[[ PROVIDED DATA open ]]
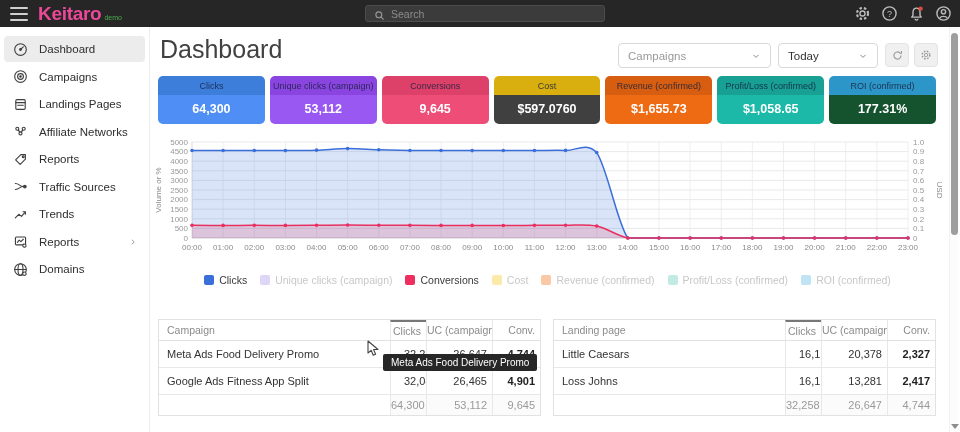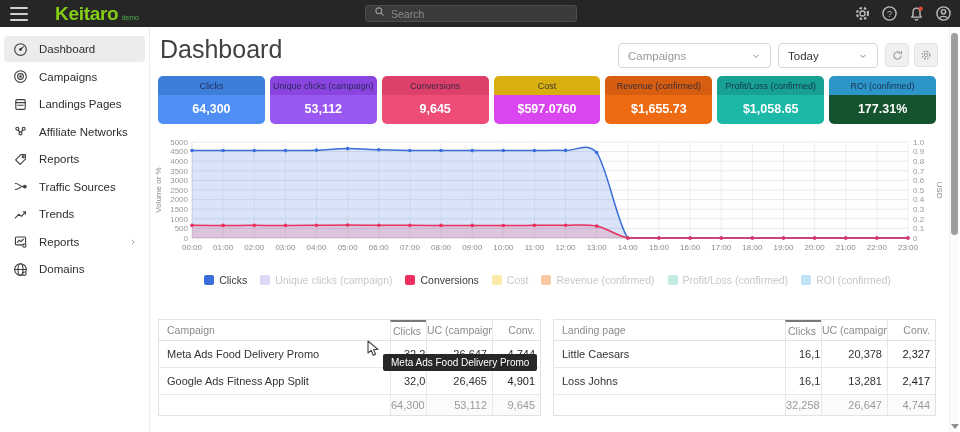--- a/index.html
+++ b/index.html
@@ -11,7 +11,7 @@
   .topbar { position:absolute; left:0; top:0; width:960px; height:27px; background:#262626; display:flex; align-items:center; z-index:6; }
   .hamburger { margin-left:10px; width:18px; height:14px; display:flex; flex-direction:column; justify-content:space-between; cursor:pointer; }
   .hamburger span { display:block; height:2px; background:#cfcfcf; border-radius:1px; }
-  .logo { margin-left:27px; font-size:19px; font-weight:bold; color:#84cc16; letter-spacing:-0.3px; line-height:27px; }
+  .logo { margin-left:10px; font-size:19px; font-weight:bold; color:#ec4899; letter-spacing:-0.3px; line-height:27px; }
   .logo-badge { font-size:7px; color:#4cae4f; margin-left:3px; vertical-align:7px; }
   .searchbox { position:absolute; left:365px; top:5px; width:212px; height:17px; background:#3b3b3b; border:1px solid #4c4c4c; border-radius:3px; display:flex; align-items:flex-start; }
   .searchbox svg { margin-left:8px; flex:none; }

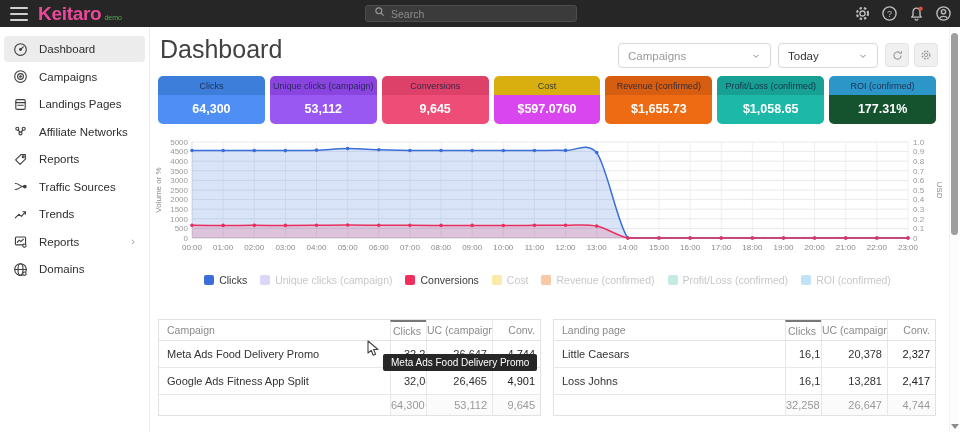--- a/index.html
+++ b/index.html
@@ -13,7 +13,7 @@
   .hamburger span { display:block; height:2px; background:#cfcfcf; border-radius:1px; }
   .logo { margin-left:10px; font-size:19px; font-weight:bold; color:#ec4899; letter-spacing:-0.3px; line-height:27px; }
   .logo-badge { font-size:7px; color:#4cae4f; margin-left:3px; vertical-align:7px; }
-  .searchbox { position:absolute; left:365px; top:5px; width:212px; height:17px; background:#3b3b3b; border:1px solid #4c4c4c; border-radius:3px; display:flex; align-items:flex-start; }
+  .searchbox { position:absolute; left:365px; top:5px; width:240px; height:17px; background:#3b3b3b; border:1px solid #4c4c4c; border-radius:3px; display:flex; align-items:flex-end; }
   .searchbox svg { margin-left:8px; flex:none; }
   .searchbox input { flex:1; height:100%; background:transparent; border:none; outline:none; color:#ccc; font-size:10.5px; padding:0 6px; font-family:"Liberation Sans", sans-serif; }
   .searchbox input::placeholder { color:#8d8d8d; }

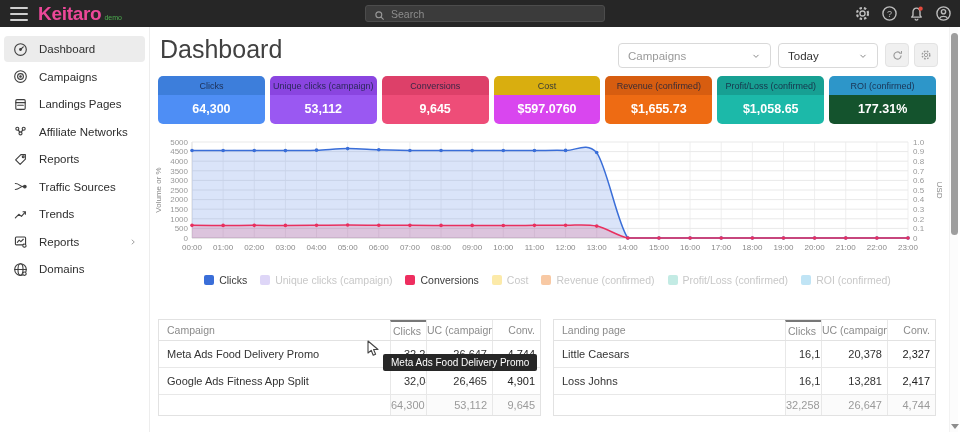--- a/index.html
+++ b/index.html
@@ -282,7 +282,7 @@
         </div>
         <div class="card">
           <div class="c-label" style="background:#d9ae0f">Cost</div>
-          <div class="c-value" style="background:#d946ef">$597.0760</div>
+          <div class="c-value" style="background:#404040">$597.0760</div>
         </div>
         <div class="card">
           <div class="c-label" style="background:#d75d10">Revenue (confirmed)</div>

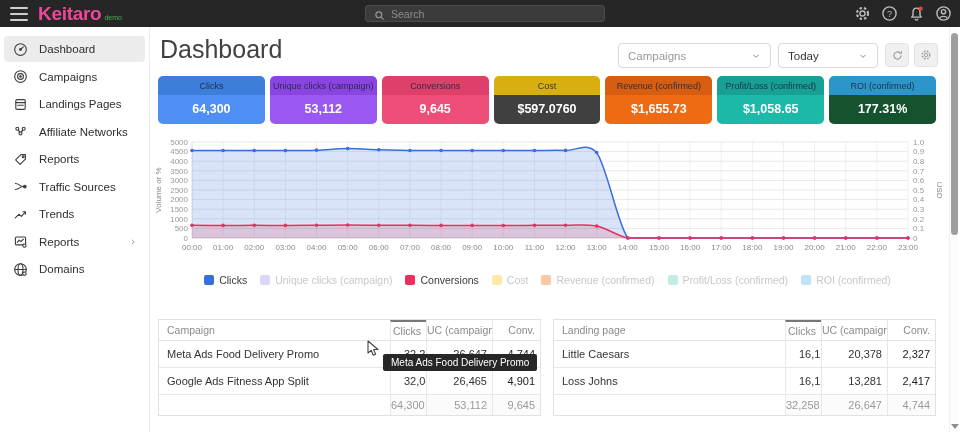--- a/index.html
+++ b/index.html
@@ -64,7 +64,7 @@
   .tr .c-num { line-height:27px;padding-left:13px; }
   .tfoot .c-num { line-height:20px; background:#fbfbfb; }
   .c-n1 { width:36px; } .c-n2 { width:66px; } .c-n3 { width:48px; }
-  .tr .c-n3 { font-weight:normal; color:#222;text-align:right; }
+  .tr .c-n3 { font-weight:bold; color:#222;text-align:right; }
   .thead .sorted { border-top:2px solid #777; line-height:19px; }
[[ PROVIDED DATA closed ]]
• DIRECTIONS
Your answer should be each line from the entries that includes the string "searchbox".

• TASK ANSWER
   .searchbox { position:absolute; left:365px; top:5px; width:212px; height:17px; background:#3b3b3b; border:1px solid #4c4c4c; border-radius:3px; display:flex; align-items:flex-start; }
   .searchbox svg { margin-left:8px; flex:none; }
-  .searchbox { position:absolute; left:365px; top:5px; width:212px; height:17px; background:#3b3b3b; border:1px solid #4c4c4c; border-radius:3px; display:flex; align-items:flex-start; }
+  .searchbox { position:absolute; left:365px; top:5px; width:240px; height:17px; background:#3b3b3b; border:1px solid #4c4c4c; border-radius:3px; display:flex; align-items:flex-end; }
   .searchbox svg { margin-left:8px; flex:none; }
   .searchbox input { flex:1; height:100%; background:transparent; border:none; outline:none; color:#ccc; font-size:10.5px; padding:0 6px; font-family:"Liberation Sans", sans-serif; }
   .searchbox input::placeholder { color:#8d8d8d; }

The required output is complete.